5. Source

5.1. Introduction

Queries are defined within a Project and retrieve their data from a Source. QueryBuilder needs to be configured with where the source can be located, and what the structure of that source is.

5.2. Limit, mask and deidentify

Queries that are in the process of being built will be sampled by the web interface. This sampling is subjected to limiting, masking and deidentification.

  • Limit defines how many rows are sought in the sample

  • If mask is True: a count distinct of each column is returned. This masks the output and in effect only shows the number of distinct rows returned.

  • If mask is False: return the limited sample columns, rewriting any with a deid action to ‘deidentified’.

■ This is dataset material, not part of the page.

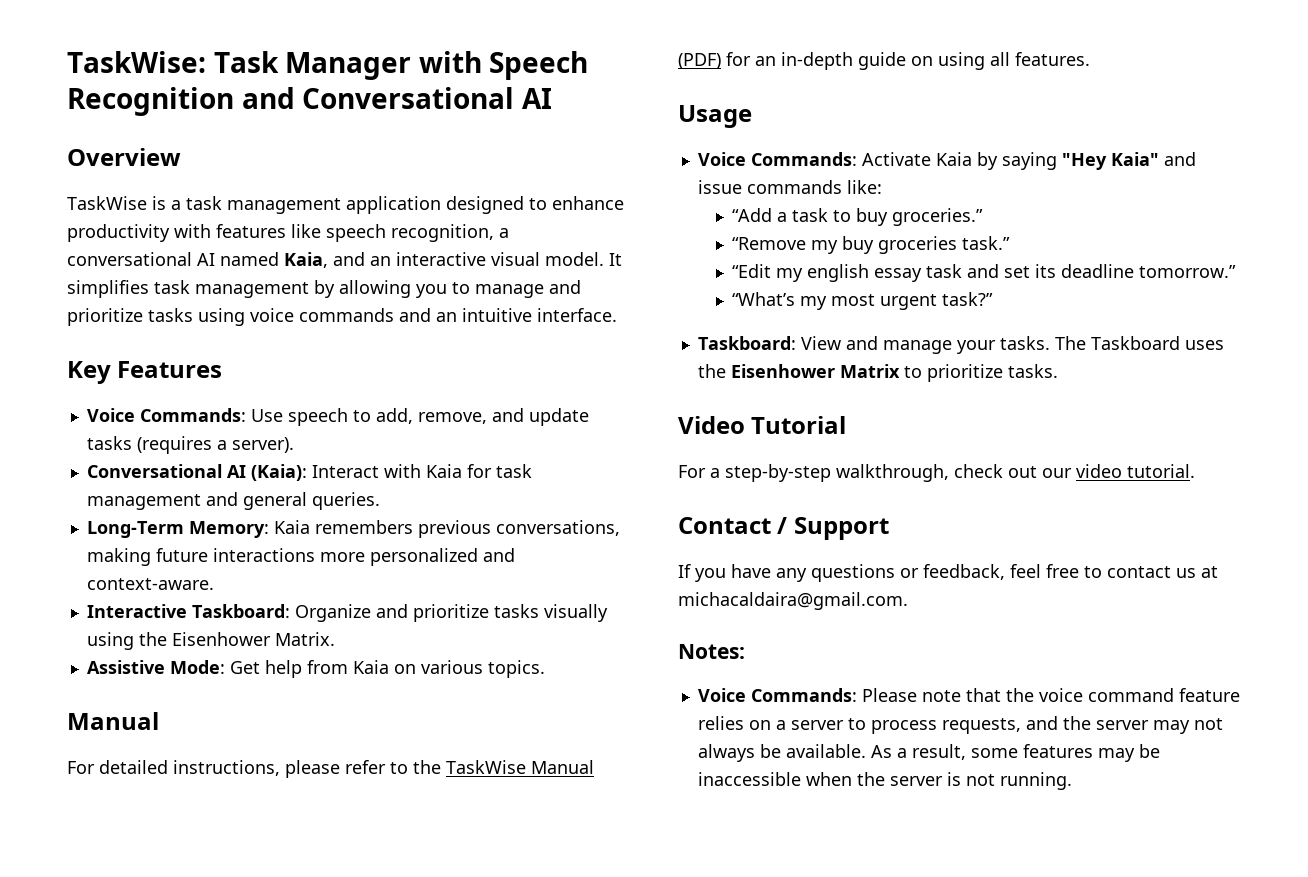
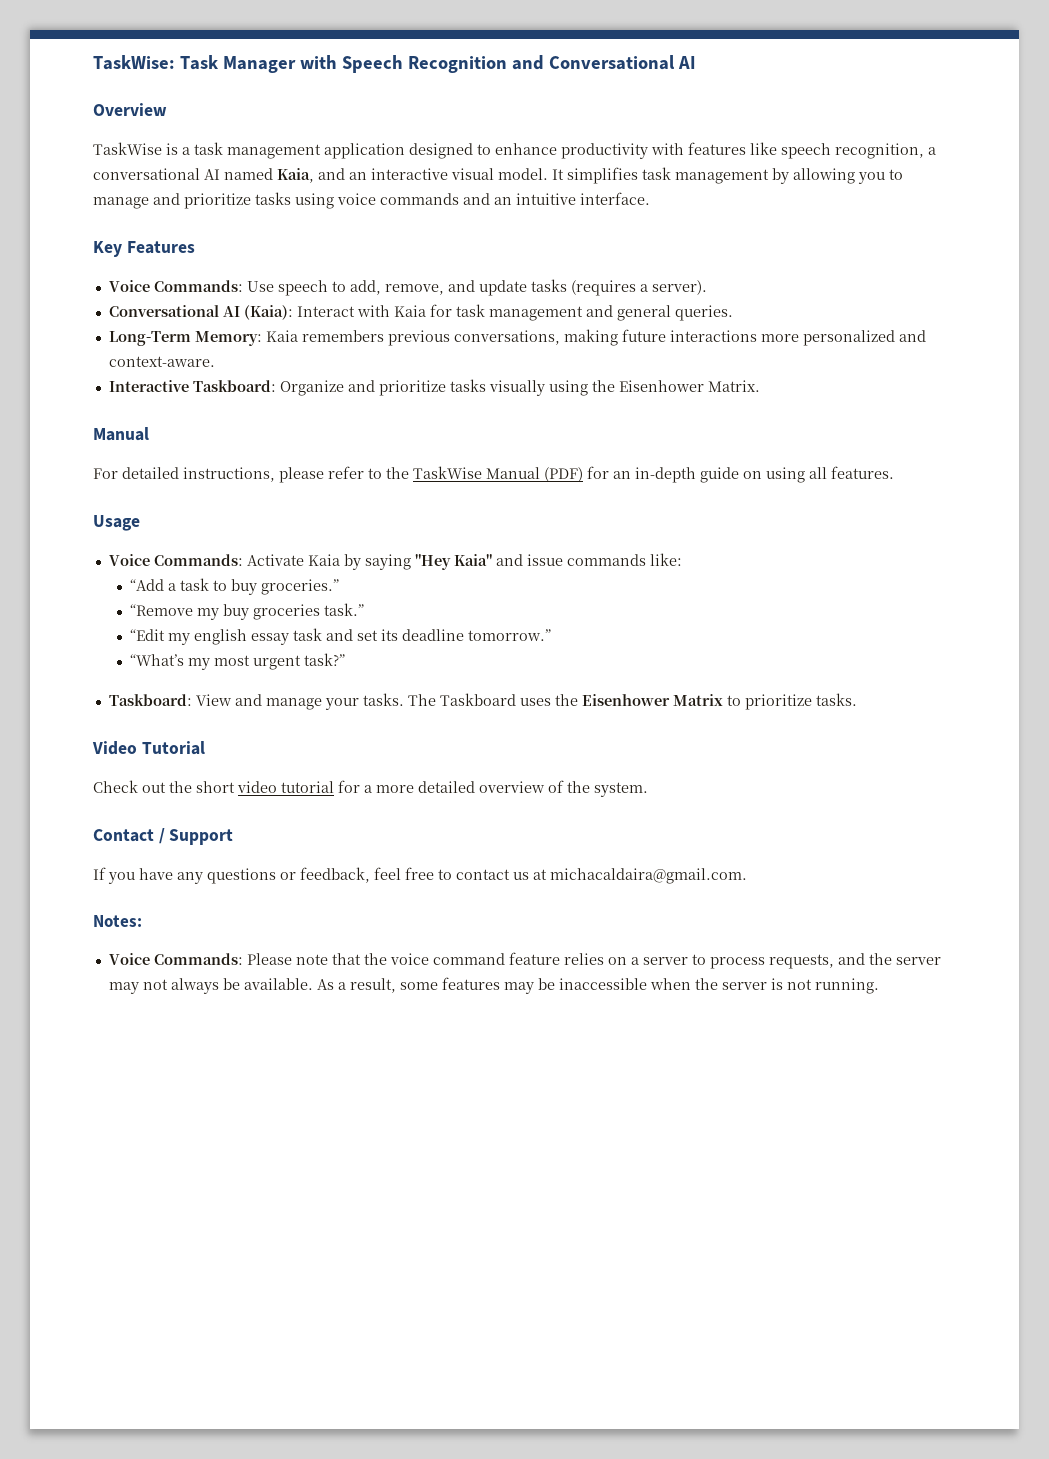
- Assistive Mode: Get help from Kaia on various topics.
- For a step-by-step walkthrough, check out our video tutorial.
+ Check out the short video tutorial for a more detailed overview of the system.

There are two important things to note here:

  1. The deidentify action is not applied in the sample, the columns to be deidentified are simply renamed to ‘deidentified’. This ensures that only those identifiers that were delivered to the user in the final resultset are recorded in the deidentification server.

  2. The final resultset is subject to deidentification if any column is marked with a deid action. Limiting and masking are not applied for queries that are exported.

5.3. Join mechanism

A Query consists of a number of projections and filters. The projections are columns of source tables. Source tables are inner joined together using the relationships defined in the world yaml.

It is possible that two tables needed for the query are not connected together. In order to make the join between the tables a third joining table may be necessary.

The join algorithm operates as follows:

  • Determine the minimal set of partitions for all source tables in the requested projection.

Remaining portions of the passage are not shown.